- EXERCISE GOAL
Skipping each picture, output the entries exactly as they stand below.

--- SUPPLIED DATA Enclosed Below ---

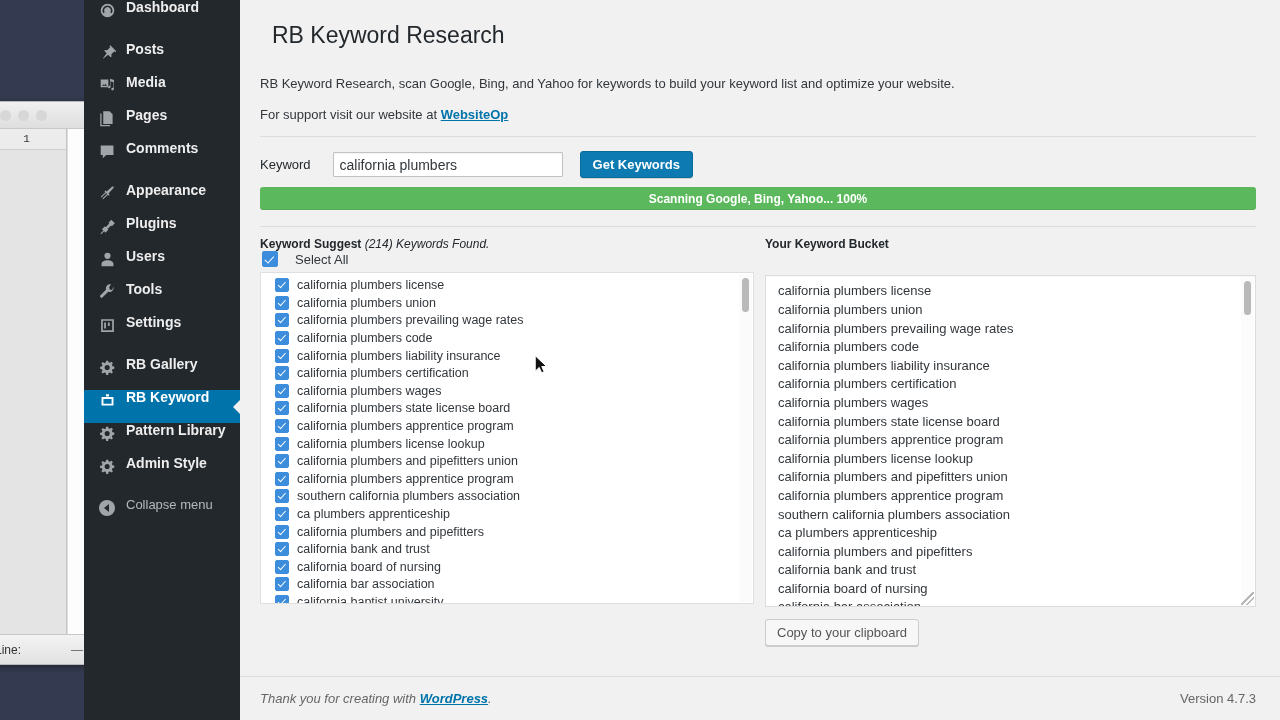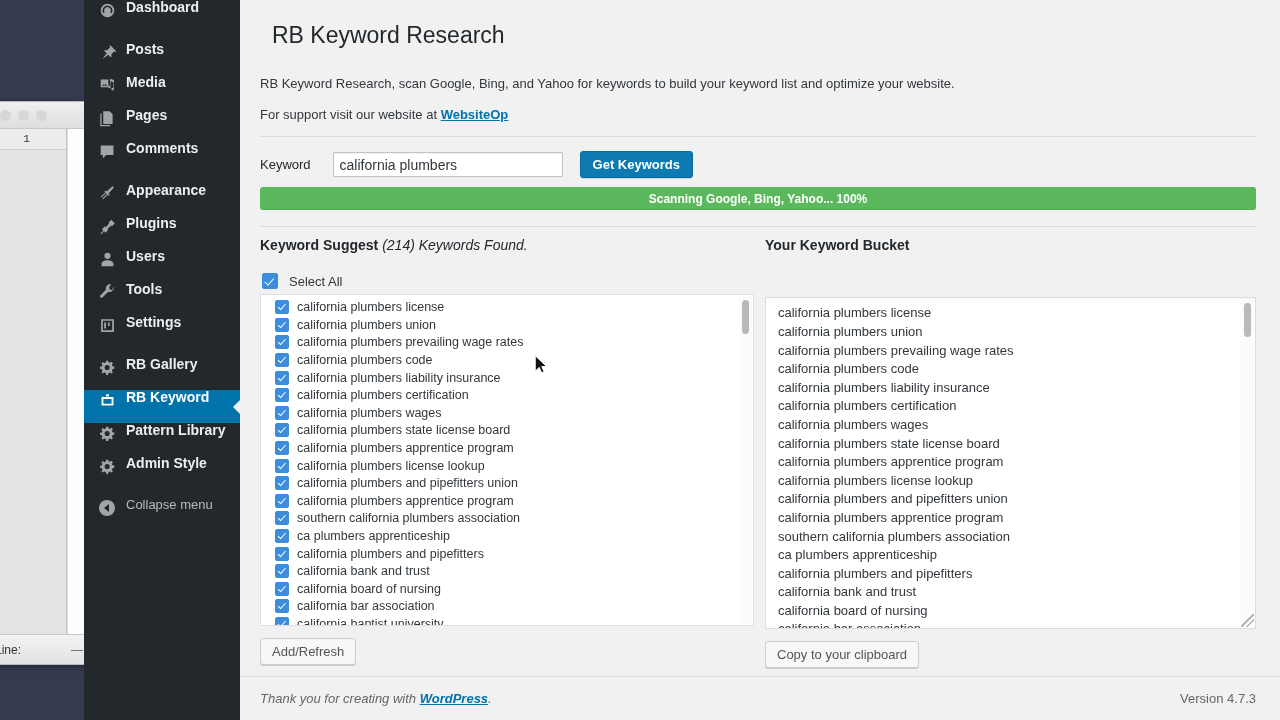--- a/index.html
+++ b/index.html
@@ -166,8 +166,7 @@
   .col-left { width: 494px; flex: 0 0 494px; }
   .col-right { flex: 1 1 auto; padding-left: 11px; }
   .col-head {
-    font-size: 14px; font-weight: 700; color: #23282d;
-    margin-bottom: 20px;
+    font-size: 12px; font-weight: 700; color: #23282d;
   }
   .col-head em { font-weight: 400; font-style: italic; }
 

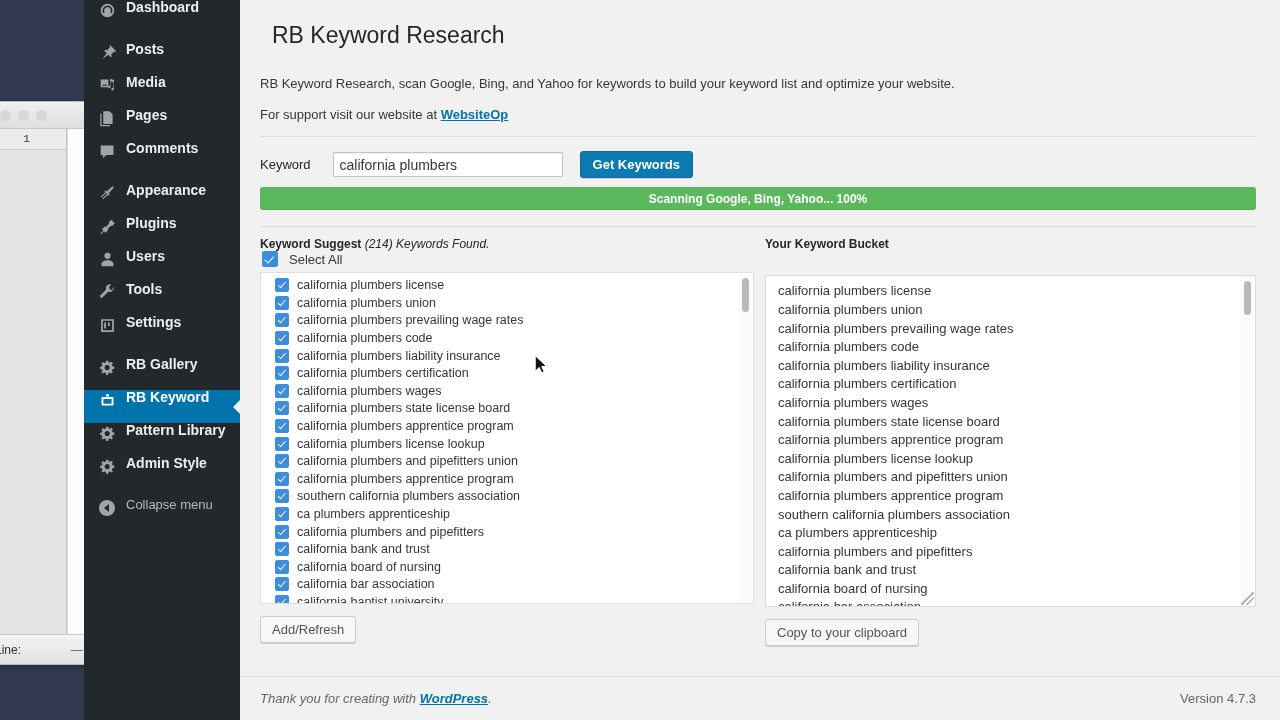--- a/index.html
+++ b/index.html
@@ -171,7 +171,7 @@
   .col-head em { font-weight: 400; font-style: italic; }
 
   .selectall-row {
-    display: flex; align-items: center; gap: 11px;
+    display: flex; align-items: center; gap: 17px;
     font-size: 13px; color: #32373c; margin-bottom: 5px; padding-left: 2px;
   }
 

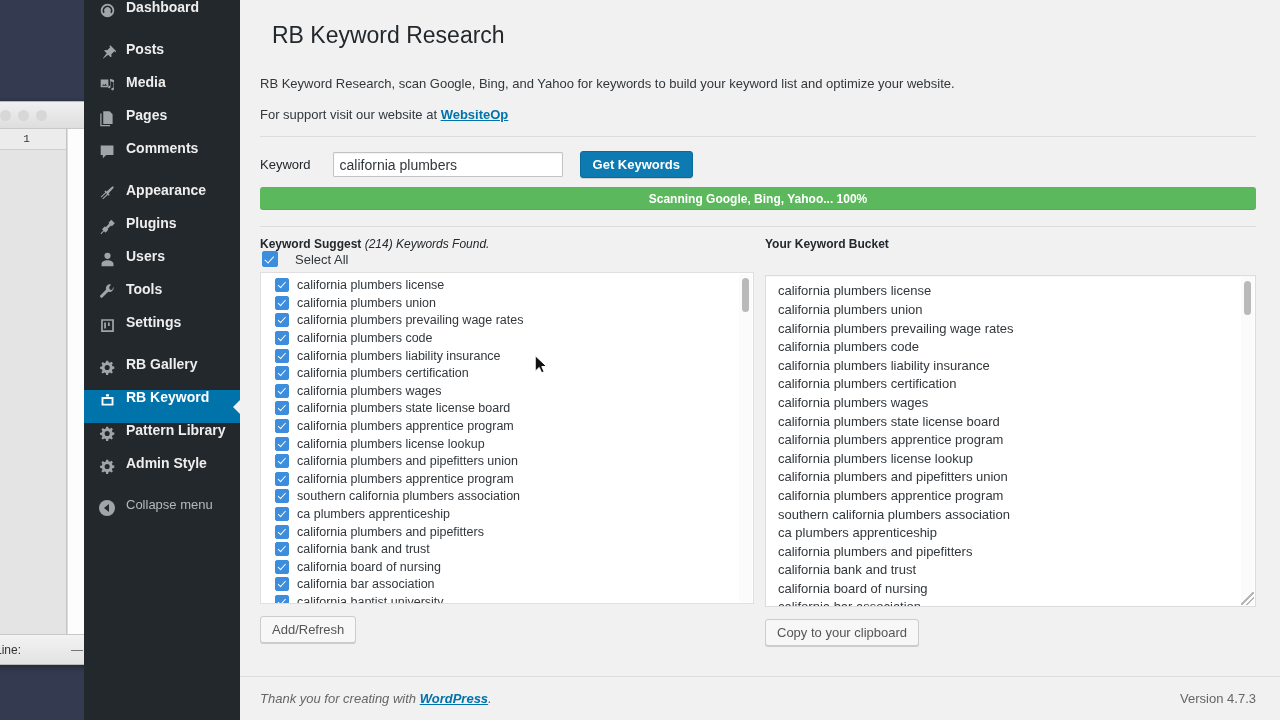--- a/index.html
+++ b/index.html
@@ -549,9 +549,6 @@
             </div>
           </div>
 
-          <div class="btn-row-left">
-            <button class="btn-secondary">Add/Refresh</button>
-          </div>
         </div>
 
         <div class="col-right">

--- End of Enclosed SUPPLIED DATA ---

- SOLUTION TO THIS PROBLEM
--- a/index.html
+++ b/index.html
@@ -166,8 +166,7 @@
   .col-left { width: 494px; flex: 0 0 494px; }
   .col-right { flex: 1 1 auto; padding-left: 11px; }
   .col-head {
-    font-size: 14px; font-weight: 700; color: #23282d;
-    margin-bottom: 20px;
+    font-size: 12px; font-weight: 700; color: #23282d;
   }
   .col-head em { font-weight: 400; font-style: italic; }
 

--- a/index.html
+++ b/index.html
@@ -171,7 +171,7 @@
   .col-head em { font-weight: 400; font-style: italic; }
 
   .selectall-row {
-    display: flex; align-items: center; gap: 11px;
+    display: flex; align-items: center; gap: 17px;
     font-size: 13px; color: #32373c; margin-bottom: 5px; padding-left: 2px;
   }
 

--- a/index.html
+++ b/index.html
@@ -549,9 +549,6 @@
             </div>
           </div>
 
-          <div class="btn-row-left">
-            <button class="btn-secondary">Add/Refresh</button>
-          </div>
         </div>
 
         <div class="col-right">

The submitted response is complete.